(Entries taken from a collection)

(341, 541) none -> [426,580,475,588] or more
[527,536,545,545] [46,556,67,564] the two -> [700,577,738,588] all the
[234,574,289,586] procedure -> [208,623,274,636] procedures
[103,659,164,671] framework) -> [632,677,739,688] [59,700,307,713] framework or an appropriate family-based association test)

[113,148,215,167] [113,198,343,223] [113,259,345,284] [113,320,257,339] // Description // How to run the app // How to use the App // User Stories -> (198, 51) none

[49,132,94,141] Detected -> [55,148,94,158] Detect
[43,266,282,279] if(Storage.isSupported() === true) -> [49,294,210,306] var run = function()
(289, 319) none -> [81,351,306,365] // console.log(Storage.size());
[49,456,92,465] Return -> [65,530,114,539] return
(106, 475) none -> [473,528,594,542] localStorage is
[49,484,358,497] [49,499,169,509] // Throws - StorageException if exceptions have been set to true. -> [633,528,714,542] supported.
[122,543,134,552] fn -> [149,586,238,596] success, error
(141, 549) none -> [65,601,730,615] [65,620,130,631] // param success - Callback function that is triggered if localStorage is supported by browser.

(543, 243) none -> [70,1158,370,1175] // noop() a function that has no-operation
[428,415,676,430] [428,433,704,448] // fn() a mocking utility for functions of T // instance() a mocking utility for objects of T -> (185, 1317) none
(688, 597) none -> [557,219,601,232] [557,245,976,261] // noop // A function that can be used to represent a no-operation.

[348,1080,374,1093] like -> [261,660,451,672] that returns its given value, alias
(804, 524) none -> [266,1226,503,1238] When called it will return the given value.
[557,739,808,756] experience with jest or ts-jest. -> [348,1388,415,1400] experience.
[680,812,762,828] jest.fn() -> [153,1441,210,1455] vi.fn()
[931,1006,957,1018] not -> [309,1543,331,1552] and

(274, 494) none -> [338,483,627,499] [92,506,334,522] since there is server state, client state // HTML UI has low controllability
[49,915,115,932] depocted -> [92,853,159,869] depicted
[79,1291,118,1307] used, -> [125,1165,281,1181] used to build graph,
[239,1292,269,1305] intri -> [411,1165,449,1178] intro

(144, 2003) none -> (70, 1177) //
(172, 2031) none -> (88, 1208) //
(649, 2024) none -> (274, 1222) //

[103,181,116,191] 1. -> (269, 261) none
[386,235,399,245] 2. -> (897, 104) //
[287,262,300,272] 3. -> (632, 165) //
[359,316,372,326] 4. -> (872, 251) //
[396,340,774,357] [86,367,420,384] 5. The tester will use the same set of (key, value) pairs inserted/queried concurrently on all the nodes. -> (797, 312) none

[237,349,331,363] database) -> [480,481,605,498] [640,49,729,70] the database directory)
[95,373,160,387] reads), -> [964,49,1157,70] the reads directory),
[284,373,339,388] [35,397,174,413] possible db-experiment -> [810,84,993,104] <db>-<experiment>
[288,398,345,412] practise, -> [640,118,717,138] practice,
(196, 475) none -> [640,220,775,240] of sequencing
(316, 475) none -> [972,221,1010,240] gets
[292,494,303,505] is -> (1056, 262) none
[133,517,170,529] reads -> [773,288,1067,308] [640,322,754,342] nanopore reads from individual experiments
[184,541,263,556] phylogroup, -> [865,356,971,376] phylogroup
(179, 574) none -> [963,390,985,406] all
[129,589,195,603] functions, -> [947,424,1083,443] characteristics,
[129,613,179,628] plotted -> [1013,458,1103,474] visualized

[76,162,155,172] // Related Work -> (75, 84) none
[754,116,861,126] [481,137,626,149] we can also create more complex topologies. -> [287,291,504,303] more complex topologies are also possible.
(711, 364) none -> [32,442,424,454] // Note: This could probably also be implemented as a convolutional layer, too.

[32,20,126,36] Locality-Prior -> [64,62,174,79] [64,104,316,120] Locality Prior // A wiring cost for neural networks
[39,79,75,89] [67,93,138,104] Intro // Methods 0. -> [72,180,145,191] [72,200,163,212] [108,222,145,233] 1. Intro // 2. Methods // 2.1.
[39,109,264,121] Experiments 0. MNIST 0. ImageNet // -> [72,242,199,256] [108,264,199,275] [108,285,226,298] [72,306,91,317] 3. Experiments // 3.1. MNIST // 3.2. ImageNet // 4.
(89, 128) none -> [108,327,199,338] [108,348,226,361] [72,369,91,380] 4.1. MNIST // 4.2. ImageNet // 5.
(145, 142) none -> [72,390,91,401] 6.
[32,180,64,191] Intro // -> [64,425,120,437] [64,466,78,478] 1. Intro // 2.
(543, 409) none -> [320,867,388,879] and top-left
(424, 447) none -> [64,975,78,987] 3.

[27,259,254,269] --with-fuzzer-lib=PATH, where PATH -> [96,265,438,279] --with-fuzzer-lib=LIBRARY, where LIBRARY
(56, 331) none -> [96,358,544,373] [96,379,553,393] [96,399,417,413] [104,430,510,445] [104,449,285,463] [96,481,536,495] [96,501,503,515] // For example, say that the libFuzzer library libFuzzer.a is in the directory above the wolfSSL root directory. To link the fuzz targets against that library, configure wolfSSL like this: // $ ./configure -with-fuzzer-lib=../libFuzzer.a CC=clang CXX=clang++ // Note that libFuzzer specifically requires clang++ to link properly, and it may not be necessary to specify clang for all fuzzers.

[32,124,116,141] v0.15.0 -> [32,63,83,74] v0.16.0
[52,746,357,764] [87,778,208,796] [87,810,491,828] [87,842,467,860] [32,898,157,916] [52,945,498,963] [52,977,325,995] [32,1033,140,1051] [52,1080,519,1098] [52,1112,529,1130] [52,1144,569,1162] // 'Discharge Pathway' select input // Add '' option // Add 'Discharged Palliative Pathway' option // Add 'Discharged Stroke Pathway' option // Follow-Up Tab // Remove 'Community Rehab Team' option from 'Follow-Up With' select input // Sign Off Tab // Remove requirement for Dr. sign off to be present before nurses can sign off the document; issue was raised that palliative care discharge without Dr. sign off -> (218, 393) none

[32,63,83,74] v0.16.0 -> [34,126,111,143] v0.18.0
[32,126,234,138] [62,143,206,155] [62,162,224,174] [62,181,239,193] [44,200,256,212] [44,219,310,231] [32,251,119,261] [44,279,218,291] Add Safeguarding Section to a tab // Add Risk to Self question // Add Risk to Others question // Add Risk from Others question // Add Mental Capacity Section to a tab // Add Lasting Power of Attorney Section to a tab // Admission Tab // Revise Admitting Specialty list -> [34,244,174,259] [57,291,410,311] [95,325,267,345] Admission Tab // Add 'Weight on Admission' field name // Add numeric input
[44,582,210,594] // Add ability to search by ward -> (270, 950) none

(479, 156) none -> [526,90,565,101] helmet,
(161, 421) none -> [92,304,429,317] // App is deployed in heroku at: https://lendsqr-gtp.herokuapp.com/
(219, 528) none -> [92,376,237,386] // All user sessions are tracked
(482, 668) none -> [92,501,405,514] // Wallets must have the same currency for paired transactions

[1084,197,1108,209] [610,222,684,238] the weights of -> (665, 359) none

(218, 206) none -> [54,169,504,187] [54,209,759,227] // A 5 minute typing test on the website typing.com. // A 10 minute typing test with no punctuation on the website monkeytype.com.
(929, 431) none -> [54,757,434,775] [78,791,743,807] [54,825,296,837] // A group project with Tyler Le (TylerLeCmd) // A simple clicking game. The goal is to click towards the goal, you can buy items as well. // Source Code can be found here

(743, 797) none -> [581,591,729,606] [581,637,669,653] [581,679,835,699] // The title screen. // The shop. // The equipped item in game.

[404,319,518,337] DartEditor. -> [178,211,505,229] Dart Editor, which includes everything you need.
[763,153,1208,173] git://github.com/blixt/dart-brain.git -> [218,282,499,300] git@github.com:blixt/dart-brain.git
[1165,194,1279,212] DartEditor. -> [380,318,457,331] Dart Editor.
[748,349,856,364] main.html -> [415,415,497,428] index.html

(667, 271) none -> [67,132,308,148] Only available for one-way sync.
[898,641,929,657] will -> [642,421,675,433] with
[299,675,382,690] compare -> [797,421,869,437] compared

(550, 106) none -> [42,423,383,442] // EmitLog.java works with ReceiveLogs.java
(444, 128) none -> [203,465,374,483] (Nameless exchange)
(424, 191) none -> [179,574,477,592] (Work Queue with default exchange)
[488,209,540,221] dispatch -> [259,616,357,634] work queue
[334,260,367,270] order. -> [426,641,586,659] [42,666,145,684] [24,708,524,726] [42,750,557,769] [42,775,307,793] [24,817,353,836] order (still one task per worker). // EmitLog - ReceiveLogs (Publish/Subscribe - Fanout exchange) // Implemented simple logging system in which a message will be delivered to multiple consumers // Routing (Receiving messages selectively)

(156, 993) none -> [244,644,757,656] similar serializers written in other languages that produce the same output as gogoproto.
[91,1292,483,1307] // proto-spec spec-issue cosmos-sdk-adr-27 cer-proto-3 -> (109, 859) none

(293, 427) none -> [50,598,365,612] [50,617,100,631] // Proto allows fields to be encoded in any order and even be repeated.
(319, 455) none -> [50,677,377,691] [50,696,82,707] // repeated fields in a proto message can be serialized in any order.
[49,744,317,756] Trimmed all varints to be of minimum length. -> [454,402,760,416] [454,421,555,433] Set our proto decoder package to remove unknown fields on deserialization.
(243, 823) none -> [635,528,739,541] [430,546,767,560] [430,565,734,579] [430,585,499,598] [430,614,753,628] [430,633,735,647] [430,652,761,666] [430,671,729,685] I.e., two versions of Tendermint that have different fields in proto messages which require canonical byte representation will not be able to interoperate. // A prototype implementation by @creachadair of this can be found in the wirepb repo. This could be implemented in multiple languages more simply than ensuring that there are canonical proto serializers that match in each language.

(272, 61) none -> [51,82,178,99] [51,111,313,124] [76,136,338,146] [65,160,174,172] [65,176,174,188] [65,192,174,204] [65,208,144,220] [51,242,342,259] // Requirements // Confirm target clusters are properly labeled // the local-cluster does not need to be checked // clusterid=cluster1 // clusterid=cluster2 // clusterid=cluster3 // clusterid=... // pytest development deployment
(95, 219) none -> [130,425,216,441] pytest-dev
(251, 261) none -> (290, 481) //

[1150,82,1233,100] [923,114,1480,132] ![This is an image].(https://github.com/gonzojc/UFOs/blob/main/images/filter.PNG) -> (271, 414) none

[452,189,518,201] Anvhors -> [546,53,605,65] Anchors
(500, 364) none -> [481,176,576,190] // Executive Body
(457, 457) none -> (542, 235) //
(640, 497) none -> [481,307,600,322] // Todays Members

§ **Exercise objective**: Go through the entries above and copy every line containing "repeated".

§ **Result for this exercise**:
(293, 427) none -> [50,598,365,612] [50,617,100,631] // Proto allows fields to be encoded in any order and even be repeated.
(319, 455) none -> [50,677,377,691] [50,696,82,707] // repeated fields in a proto message can be serialized in any order.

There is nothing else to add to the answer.